Go through the records below line by line and report how many lines include "span", giving the number only.
####
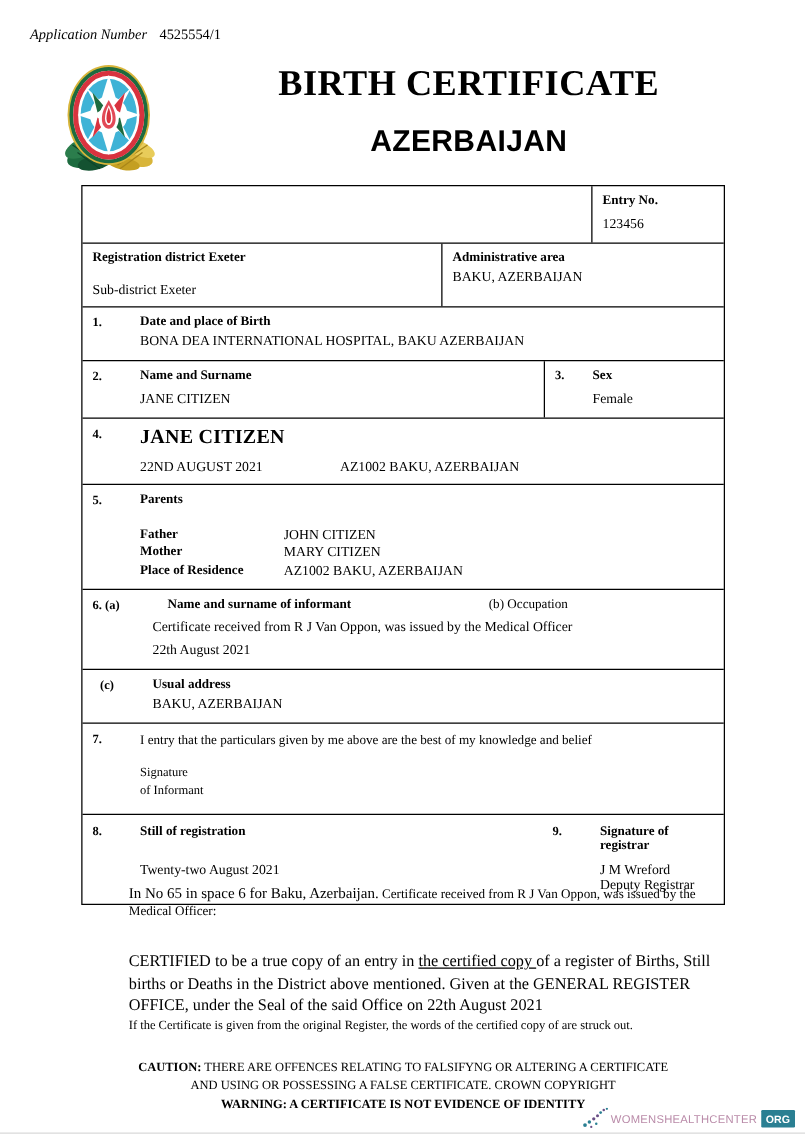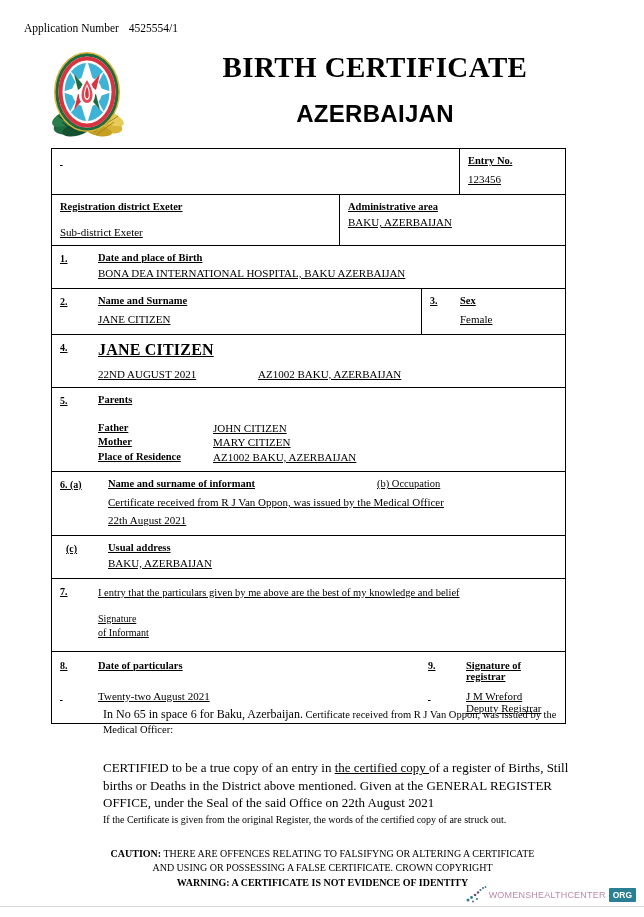--- a/index.html
+++ b/index.html
@@ -25,6 +25,7 @@
     white-space: nowrap;
   }
   .app-number .lbl {
+    font-style: italic;
   }
   .app-number .val {
     font-style: normal;

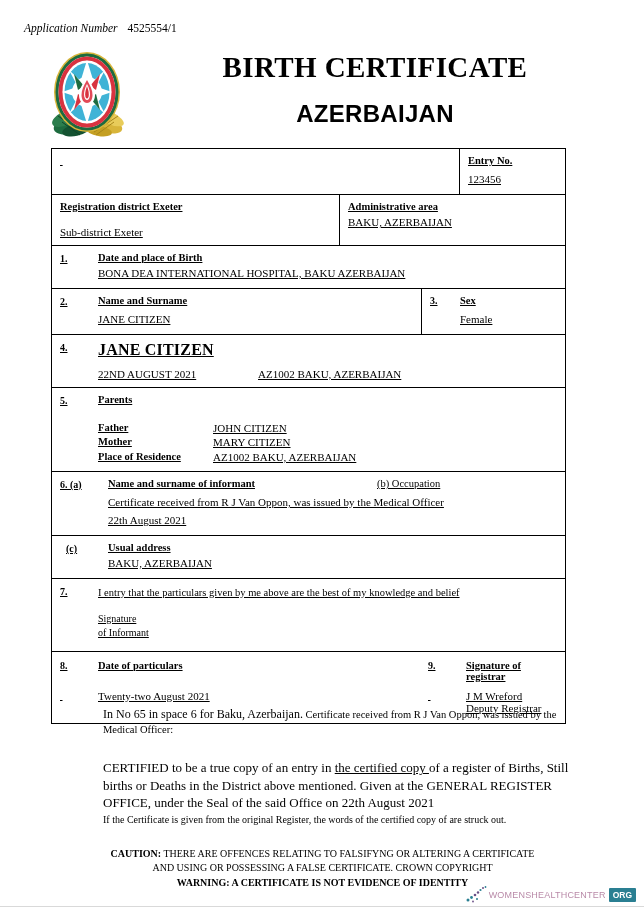--- a/index.html
+++ b/index.html
@@ -65,13 +65,12 @@
   
   .cert-table {
     position: absolute;
-    left: 51px;
+    left: 65px;
     top: 148px;
     width: 515px;
     border: 1px solid #000;
     box-sizing: border-box;
     font-size: 10.5px;
-    text-decoration: underline;
   }
   .row {
     display: flex;

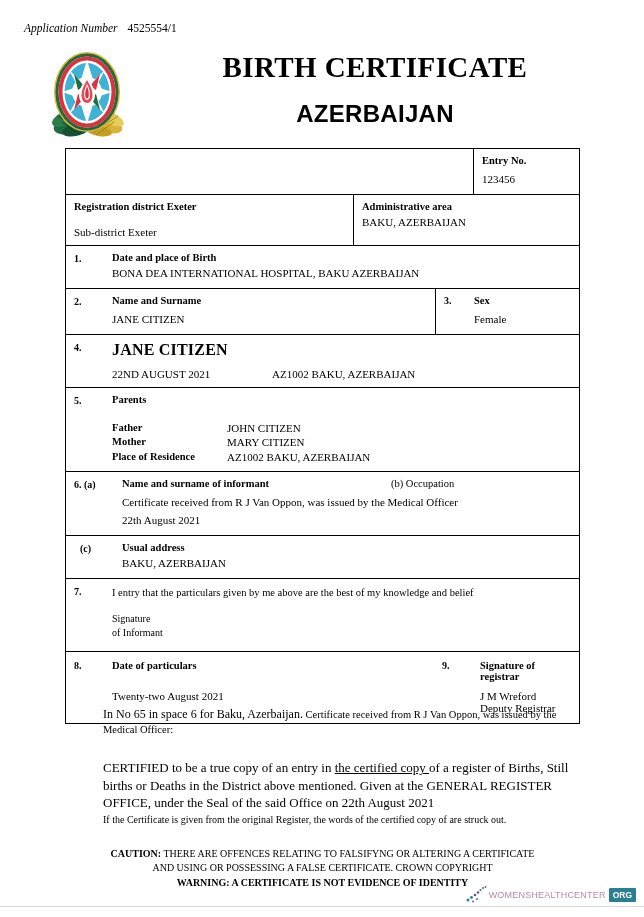--- a/index.html
+++ b/index.html
@@ -146,7 +146,7 @@
 
   
   .hdr-split { display: flex; }
-  .hdr-split .left-h { flex: 1 1 auto; }
+  .hdr-split .left-h { flex: 1 1 auto; margin-left: 12px; }
   .hdr-split .right-h {
     width: 180px;
     flex: 0 0 180px;

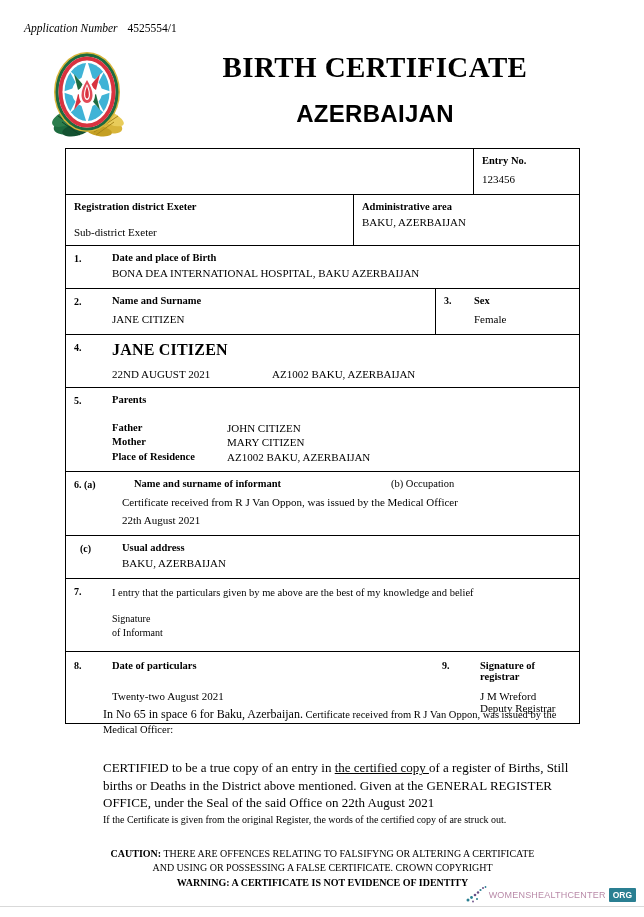--- a/index.html
+++ b/index.html
@@ -449,7 +449,7 @@
     <div class="cell" style="width:100%;padding-top:8px;padding-bottom:9px;">
       <div class="r89">
         <div class="n">8.</div>
-        <div class="c1 lbl-bold">Date of particulars</div>
+        <div class="c1 lbl-bold">Still of registration</div>
         <div class="n2">9.</div>
         <div class="c2 lbl-bold">Signature of registrar</div>
       </div>

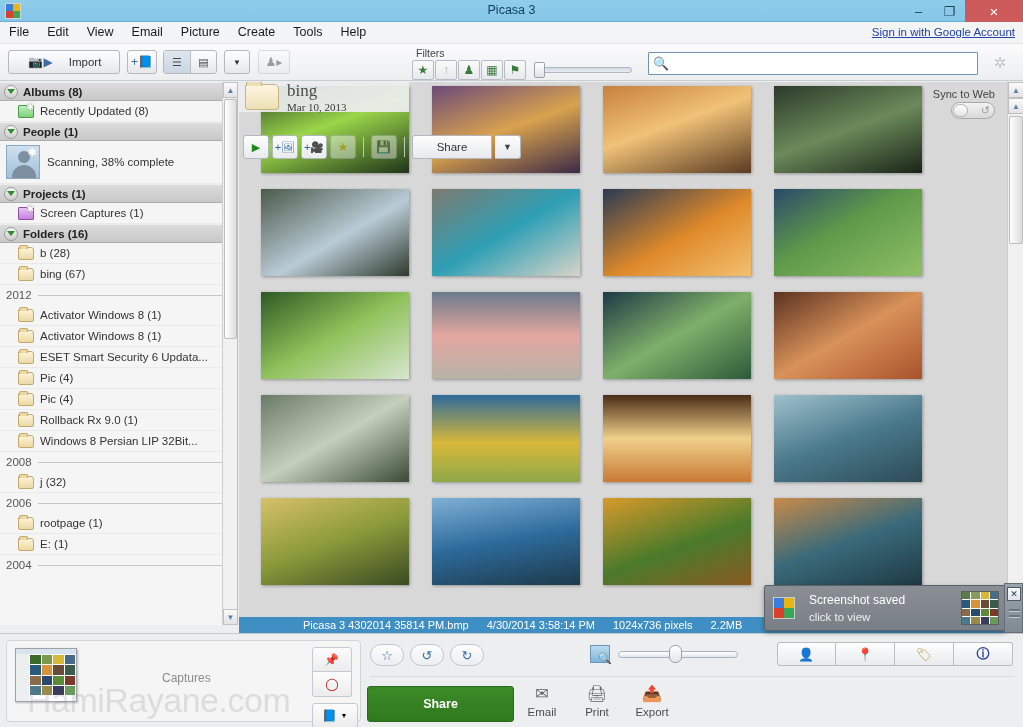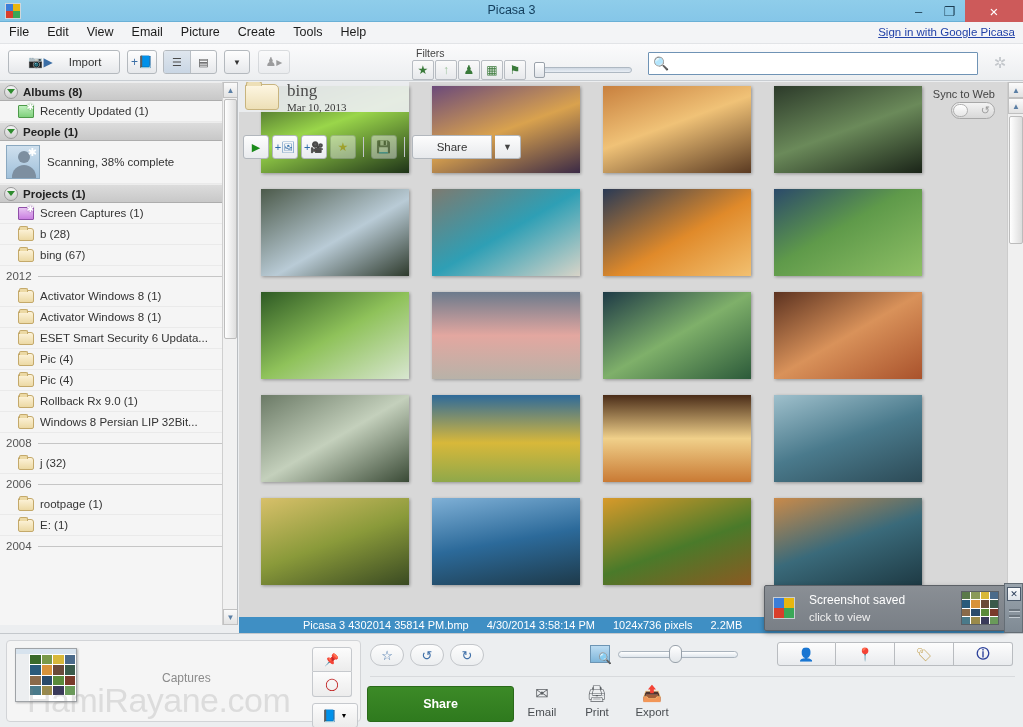--- a/index.html
+++ b/index.html
@@ -444,7 +444,7 @@
     <div class="mi">Create</div>
     <div class="mi">Tools</div>
     <div class="mi">Help</div>
-    <div class="signin">Sign in with Google Picasa</div>
+    <div class="signin">Sign in with Google Account</div>
   </div>
 
   <div class="toolbar">

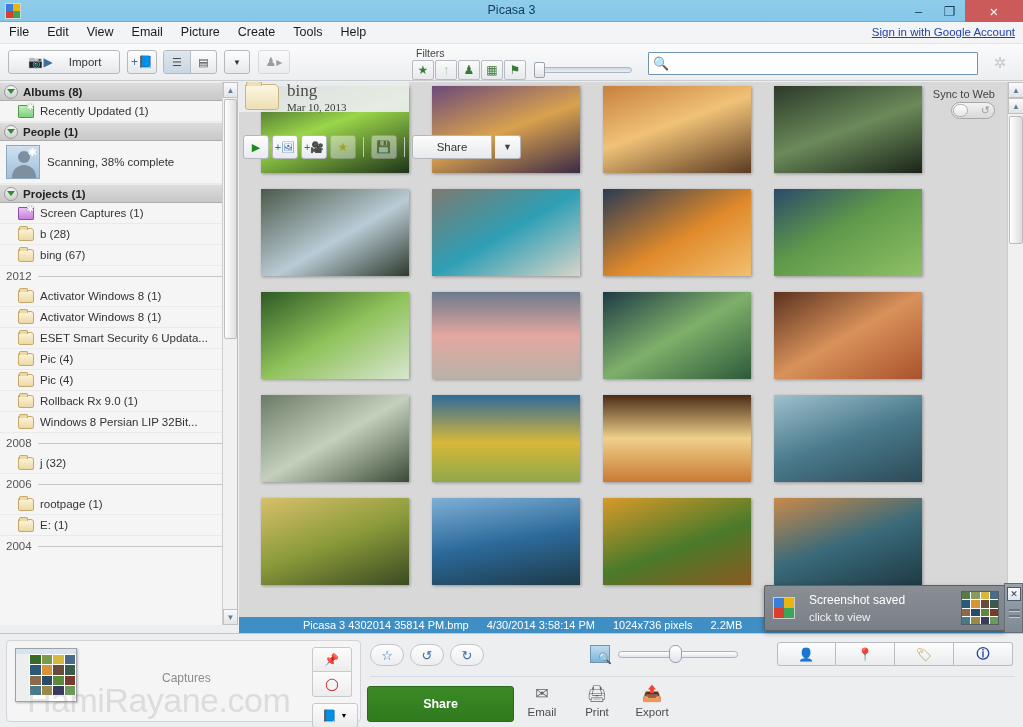--- a/index.html
+++ b/index.html
@@ -496,7 +496,7 @@
     </div>
     <div class="tree-item">
       <span class="ico album"></span>
-      <span>Recently Updated (1)</span>
+      <span>Recently Updated (8)</span>
     </div>
 
     <div class="sec-header">

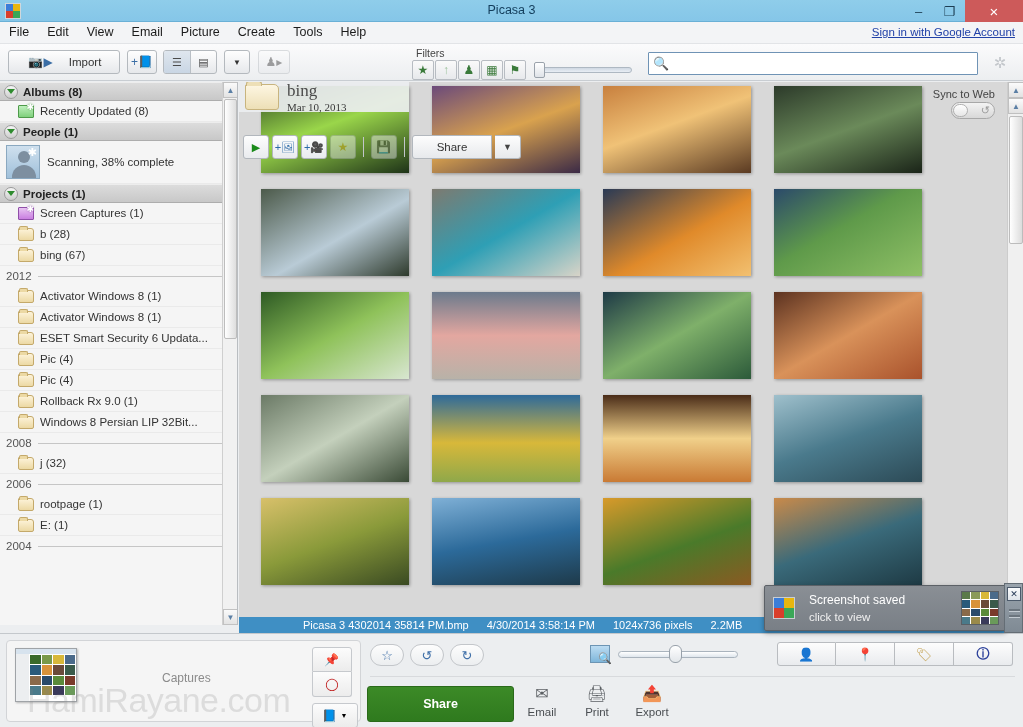--- a/index.html
+++ b/index.html
@@ -519,6 +519,10 @@
       <span>Screen Captures (1)</span>
     </div>
 
+    <div class="sec-header">
+      <span class="tri"></span>
+      <span>Folders (16)</span>
+    </div>
     <div class="tree-item">
       <span class="ico folder"></span>
       <span>b (28)</span>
####
Your solution
8